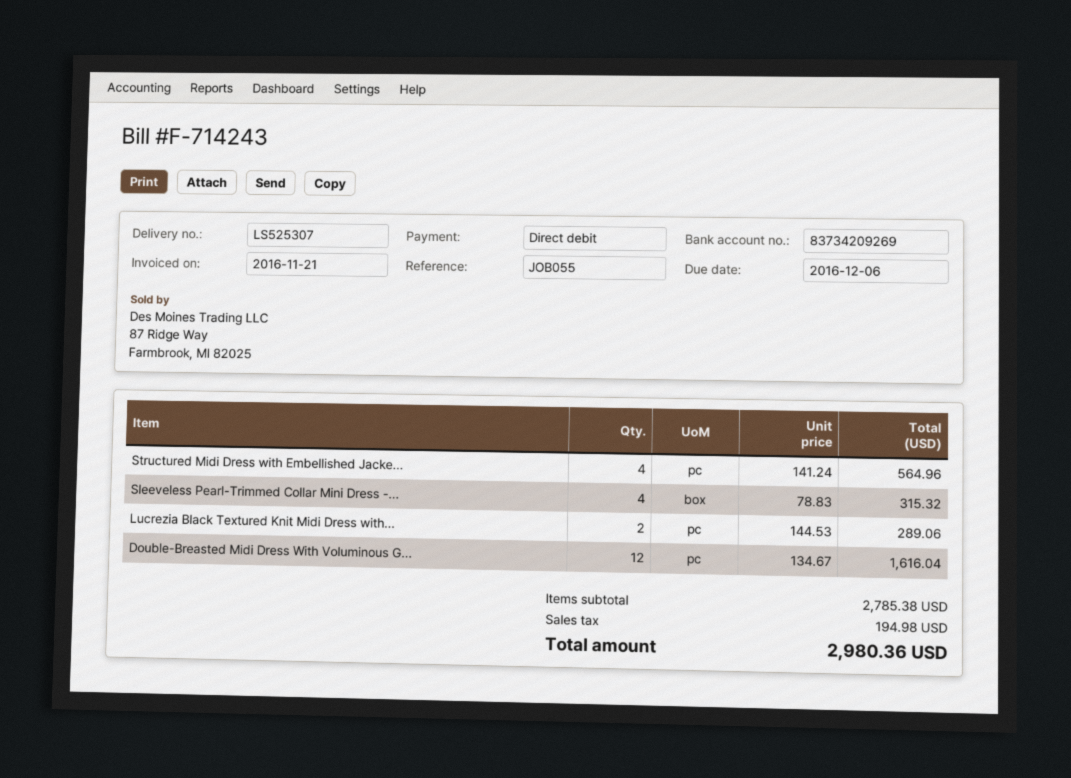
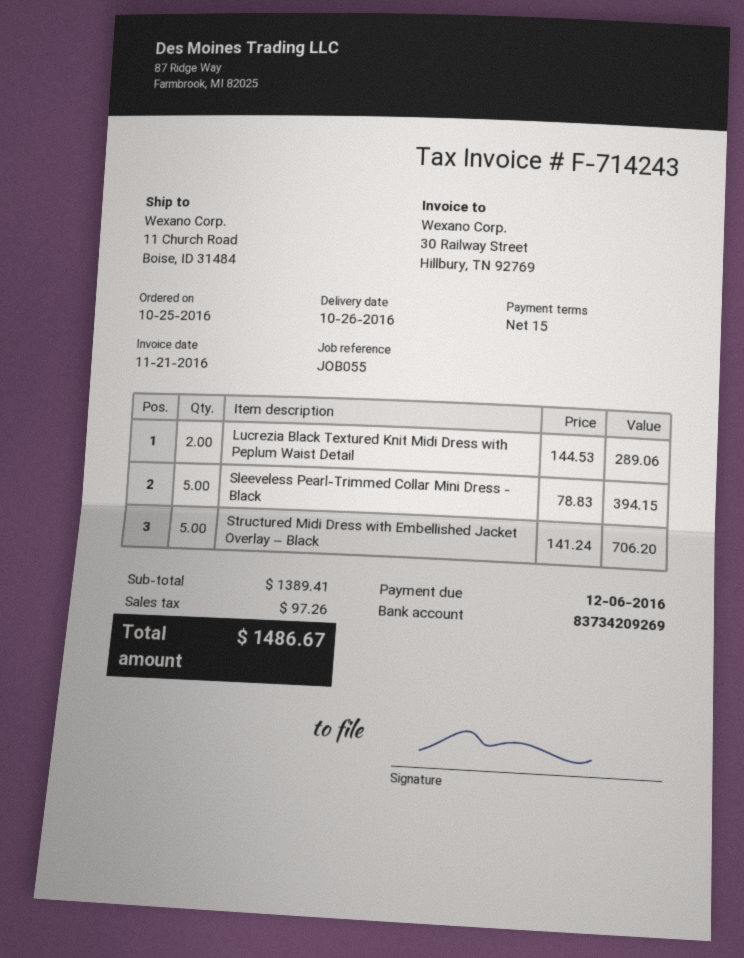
Structured Midi Dress with Embellished Jacke...: 4 x 141.24 = 564.96 -> 5 x 141.24 = 706.20
Sleeveless Pearl-Trimmed Collar Mini Dress -...: 4 x 78.83 = 315.32 -> 5 x 78.83 = 394.15
Double-Breasted Midi Dress With Voluminous G...: 12 x 134.67 = 1616.04 -> none
subtotal: 2785.38 -> 1389.41
tax: 194.98 -> 97.26
total: 2980.36 -> 1486.67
==================================================
Problem statement |
In the records, locate each line holding the string "Midi" and copy it.

Task answer |
Structured Midi Dress with Embellished Jacke...: 4 x 141.24 = 564.96 -> 5 x 141.24 = 706.20
Double-Breasted Midi Dress With Voluminous G...: 12 x 134.67 = 1616.04 -> none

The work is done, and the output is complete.